Solicitors practising in the area of private equity law are principally divided into two categories: (i) those advising private equity funds in connection with ‘raising a fund’, ie the arrangements between the fund manager and the investors in the fund; and (ii) advising private equity funds investing the fund and selling its investments, most commonly being the acquiring and disposal of companies and any legal issues that arise during the time they own a company. This page focuses on the work of the second category.
A private equity fund is a type of investment fund set up by a private equity firm (the fund manager), which invests other people’s money, such as that of pension funds, insurance companies and sovereign wealth funds, by buying and owning businesses. Typically, a private equity firm will buy a majority of the shares of a private company (being a company whose shares are not traded on a stock exchange), control the company and put the firm’s representatives on the management board. The private equity firm will hold that company for usually between about two to five years, during which time it will seek to provide operational input to improve and grow the business of the company, following which it will look to sell the company, hopefully at a profit, and return the proceeds to the investors in the fund. A private equity firm will usually not only use the money in the fund to acquire a target company, but will try to ‘leverage’ its returns by also using debt finance provided either by a bank or an alternative provider of finance (such as a credit fund or the bond market).
Mergers & Acquisitions
In broad terms, M&A practice is concerned with the sale and purchase of companies and/or their assets. The transactions we advise on range from relatively simple acquisitions or disposals of private companies based solely in the UK, to larger and more complex deals which involve a number of jurisdictions and companies that have their securities traded publicly. Although the size and scope of the deals we advise on varies, the work we undertake is typically complex and is almost always cross-border.
It’s the global Samsung v Apple smartphone wars, the ‘understated and extreme simplicity’ of Apple’s iPad, the disappearance of The Pirate Bay, the reason why anyone can publish the football fixtures, the law preventing you from ‘jailbreaking’ your games console, the reason that you don’t buy your Predator football boots from ‘Adidos’ and can’t wear a Topshop T-shirt with Rihanna’s face on it, the secret behind the distinct taste of Coca-cola and your love of seedless grapes, to name but a few!
Intellectual property law protects those rights that are intangible intellectual creations. The obvious rights covering most of the examples referred to above are patents (protecting inventions), trade marks (brands), designs (3D shape/conformation) and copyright (in relation to literary and artistic works), but there are other rights such as database rights, confidential information, trade secrets and plant variety rights.
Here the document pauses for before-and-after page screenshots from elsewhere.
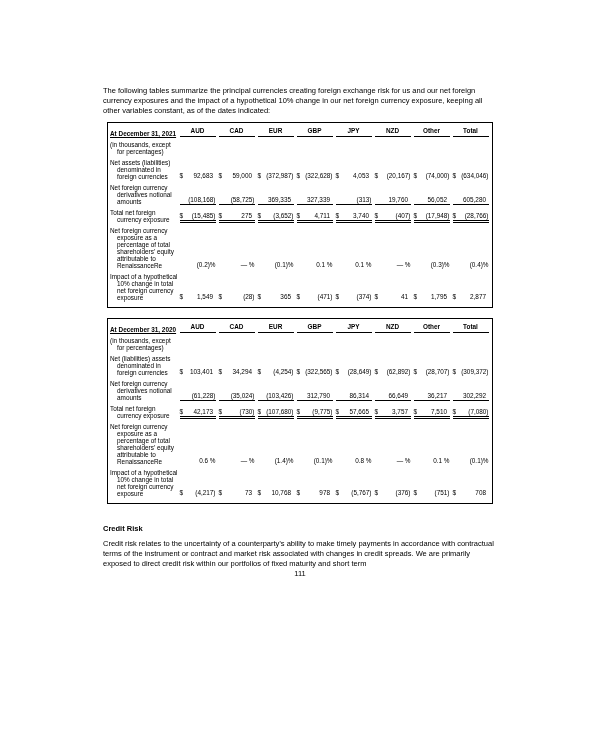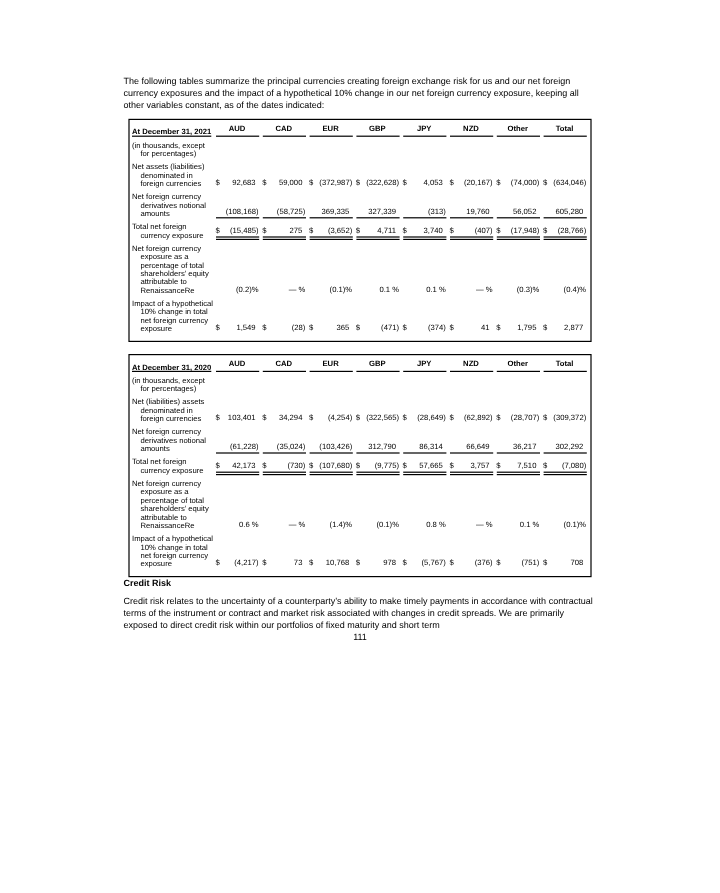--- a/index.html
+++ b/index.html
@@ -1,21 +1,21 @@
 <!DOCTYPE html>
 <html><head>
 <meta charset="utf-8">
 <style>
   html, body { margin:0; padding:0; background:#ffffff; }
   body {
     width:600px; height:744px; overflow:hidden;
     font-family:"Liberation Sans", sans-serif;
     color:#000;
   }
-  .page { padding:63px 103px 0 103px; box-sizing:border-box; }
+  .page { padding:86px 103px 0 103px; box-sizing:border-box; }
   .para { font-size:7.5px; line-height:10px; margin:0; text-align:left; }
 
   .fintable {
     width:386px; box-sizing:border-box;
     border:1px solid #000;
     margin-left:4px;
     padding:4px 2px 6px 2px;
     font-size:6.4px; line-height:7px;
   }
   .fintable.t1 { margin-top:6px; }
@@ -39,21 +39,21 @@
   }
   .cinner.dollar { justify-content:space-between; }
   .cinner.colhead {
     font-weight:bold; justify-content:center; padding-bottom:2px;
     border-bottom:1px solid #000;
   }
   .cinner.u1 { border-bottom:1px solid #000; }
   .cinner.u2 { border-bottom:3px double #000; }
   .val.pad { padding-right:2.5px; }
 
-  .crh { font-size:7.5px; line-height:10px; font-weight:bold; margin:0 0 5px 0; }
+  .crh { font-size:7.5px; line-height:10px; font-weight:bold; margin:20px 0 5px 0; }
   .pageno { text-align:center; font-size:7.5px; }
 </style>
 </head>
 <body>
 
 <div class="page">
 
   <p class="para">The following tables summarize the principal currencies creating foreign exchange risk for us and our net foreign currency exposures and the impact of a hypothetical 10% change in our net foreign currency exposure, keeping all other variables constant, as of the dates indicated:</p>
 
   <div class="fintable t1">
There are many opportunities in IP, and your work can involve any part of the lifecycle of an IP right. This can include involvement in the creation and registration of rights, for example, or in the drafting and processing of patent/trade mark applications with registries in the UK and abroad. It can also entail assisting in transactions involving IP rights to allow a rights holder to exploit and make money from its right, for example, by drafting and negotiating R&D agreements, or dealing with the transfer or licensing of IP rights in corporate transactions. Of course, it can also involve litigating IP rights when it all goes wrong!